**Task item:** Using the entries below, copy exactly each line from the line with "align-items: flex-start ->" up to and including the line with "none -> <div>Eva", with every picture left out.

**Given information:**
+--

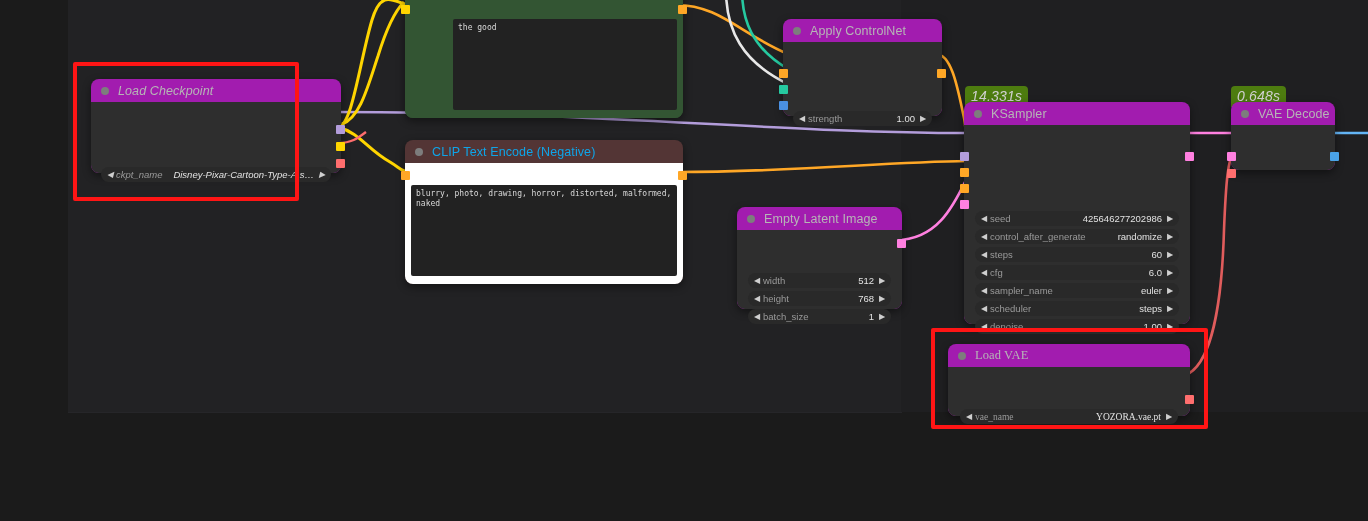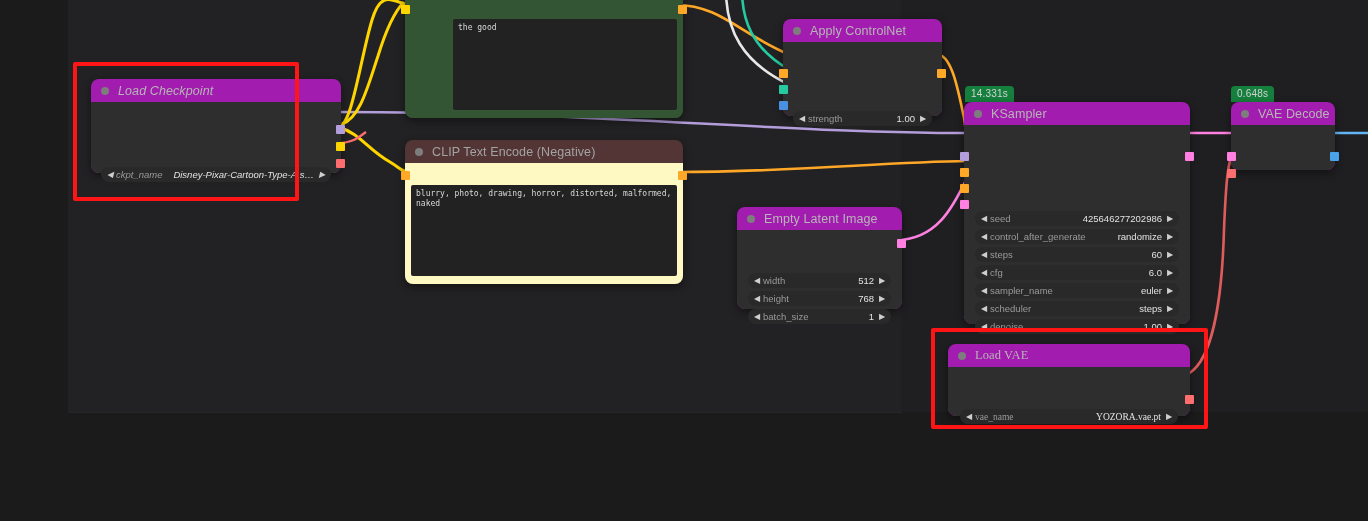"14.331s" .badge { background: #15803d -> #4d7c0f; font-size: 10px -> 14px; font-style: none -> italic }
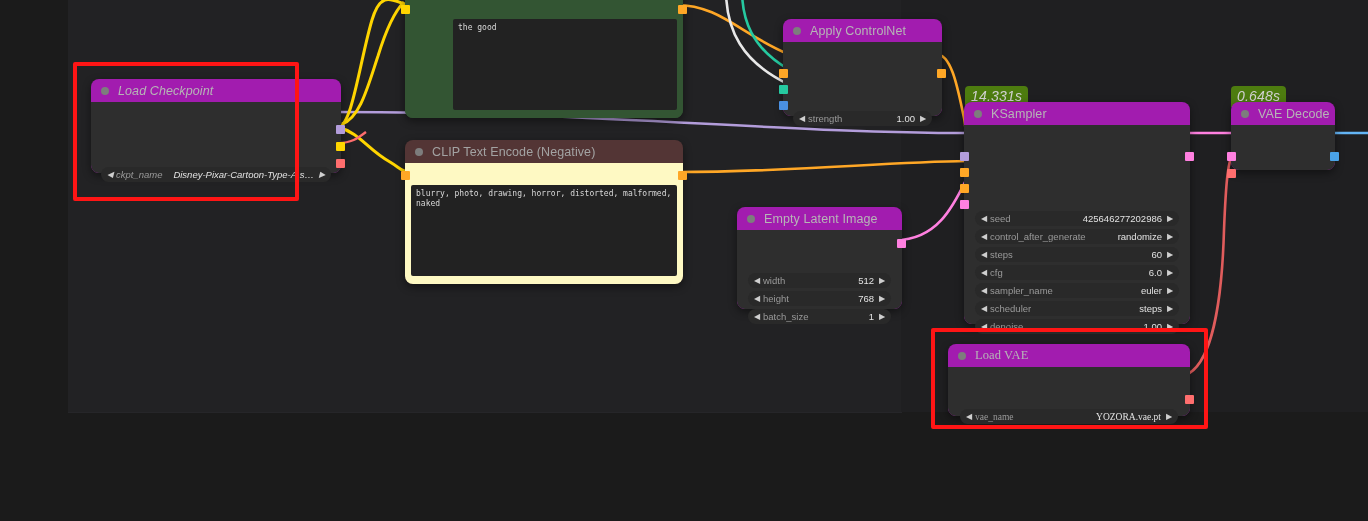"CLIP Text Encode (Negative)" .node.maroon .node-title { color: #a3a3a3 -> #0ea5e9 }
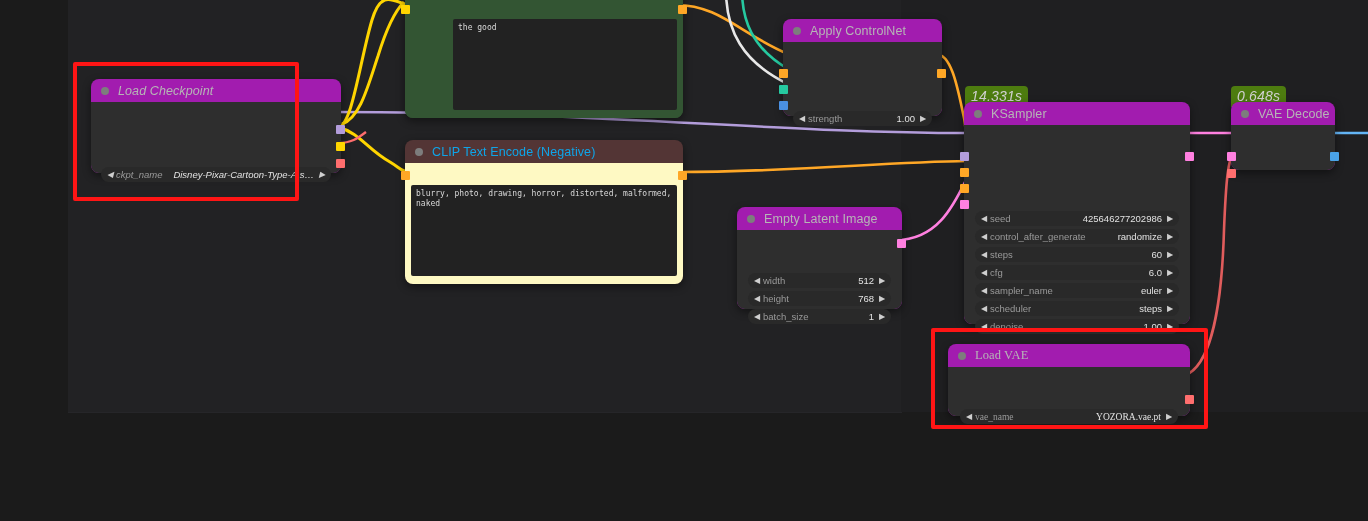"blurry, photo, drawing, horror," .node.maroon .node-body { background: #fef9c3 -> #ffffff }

+--

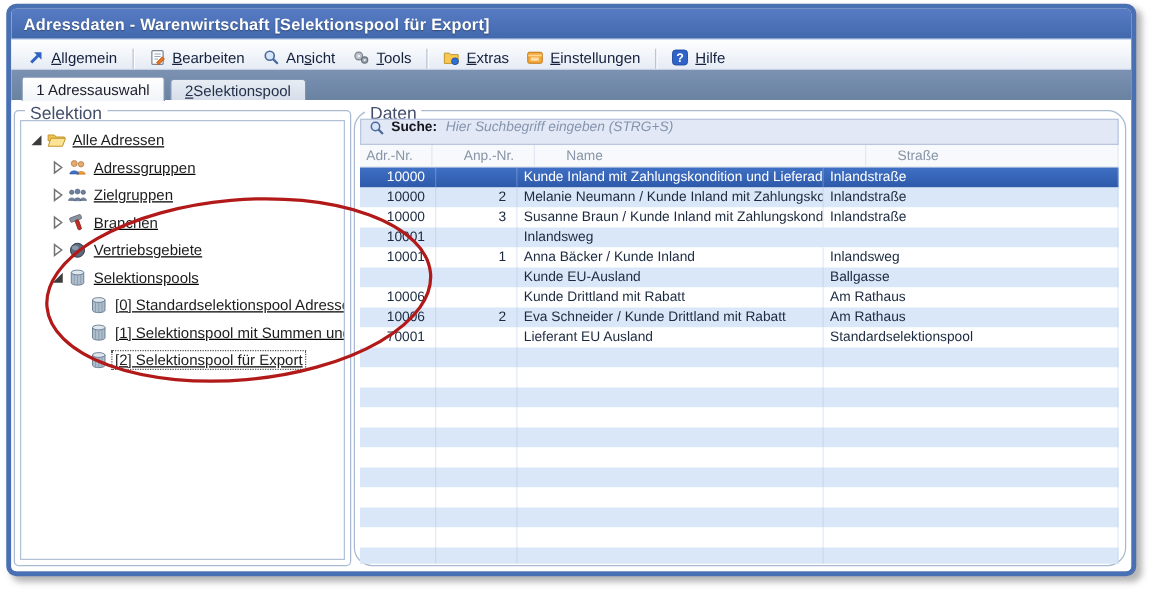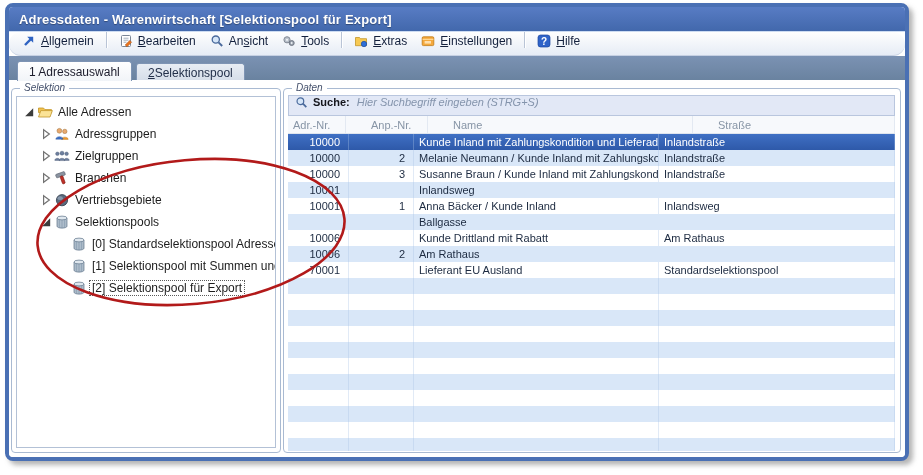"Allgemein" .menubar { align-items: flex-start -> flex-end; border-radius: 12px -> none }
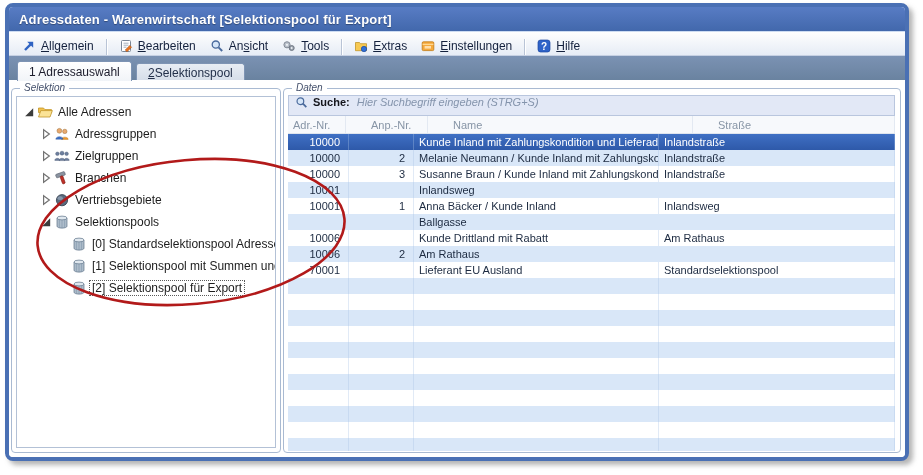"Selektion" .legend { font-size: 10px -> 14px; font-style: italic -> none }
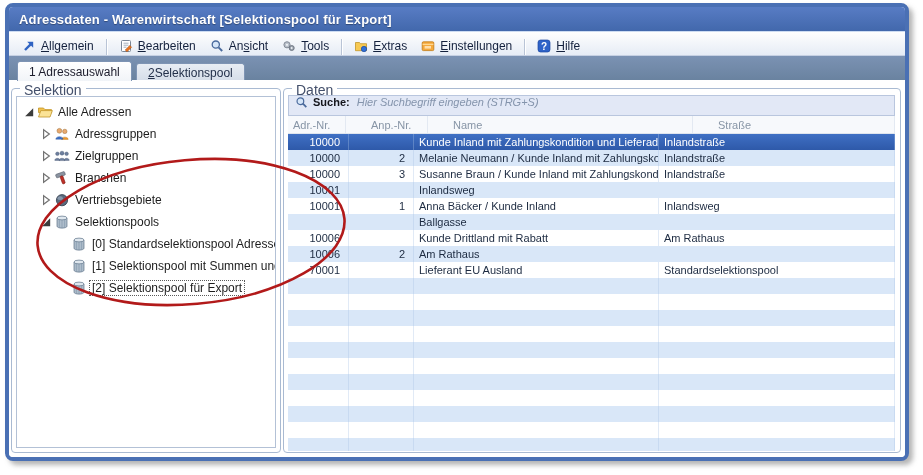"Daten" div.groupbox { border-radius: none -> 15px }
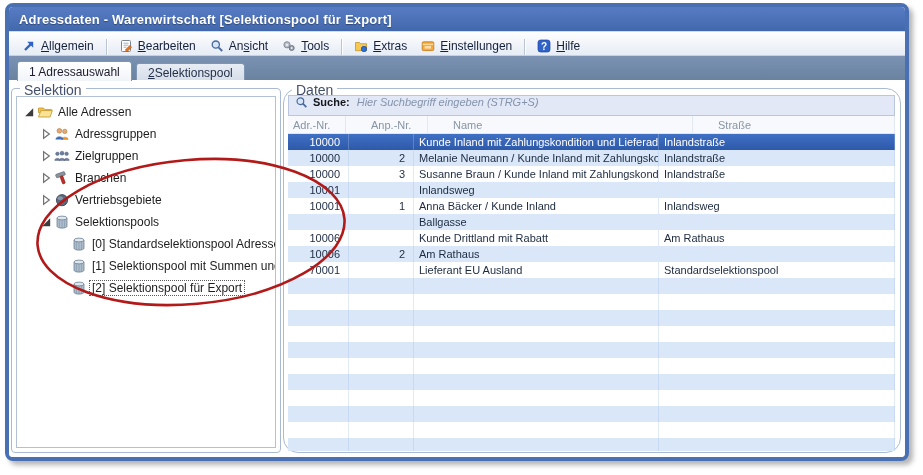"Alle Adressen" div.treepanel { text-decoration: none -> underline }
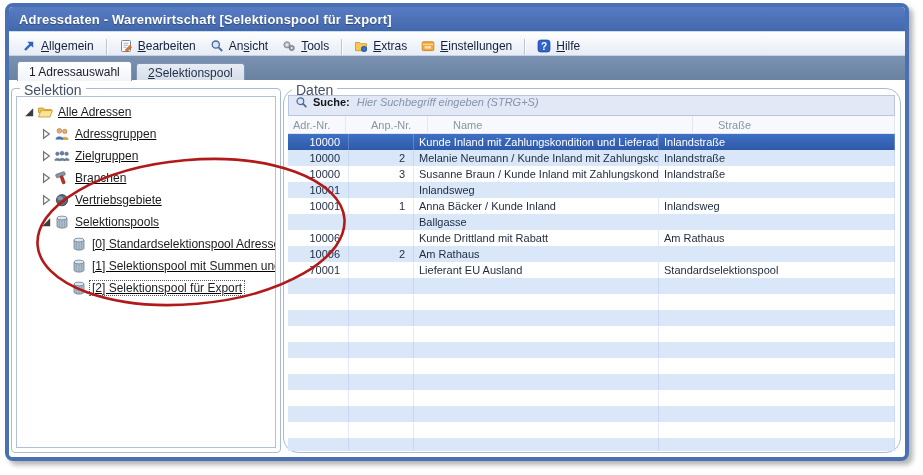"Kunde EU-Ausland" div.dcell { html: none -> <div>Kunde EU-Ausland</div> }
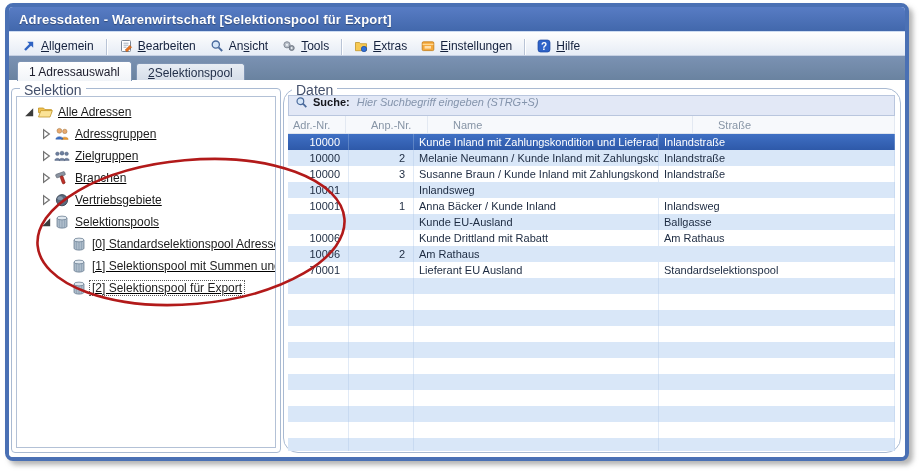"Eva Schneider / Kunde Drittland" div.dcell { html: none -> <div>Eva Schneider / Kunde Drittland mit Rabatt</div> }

+--

**The completed task:**
"Allgemein" .menubar { align-items: flex-start -> flex-end; border-radius: 12px -> none }
"Selektion" .legend { font-size: 10px -> 14px; font-style: italic -> none }
"Daten" div.groupbox { border-radius: none -> 15px }
"Alle Adressen" div.treepanel { text-decoration: none -> underline }
"Kunde EU-Ausland" div.dcell { html: none -> <div>Kunde EU-Ausland</div> }
"Eva Schneider / Kunde Drittland" div.dcell { html: none -> <div>Eva Schneider / Kunde Drittland mit Rabatt</div> }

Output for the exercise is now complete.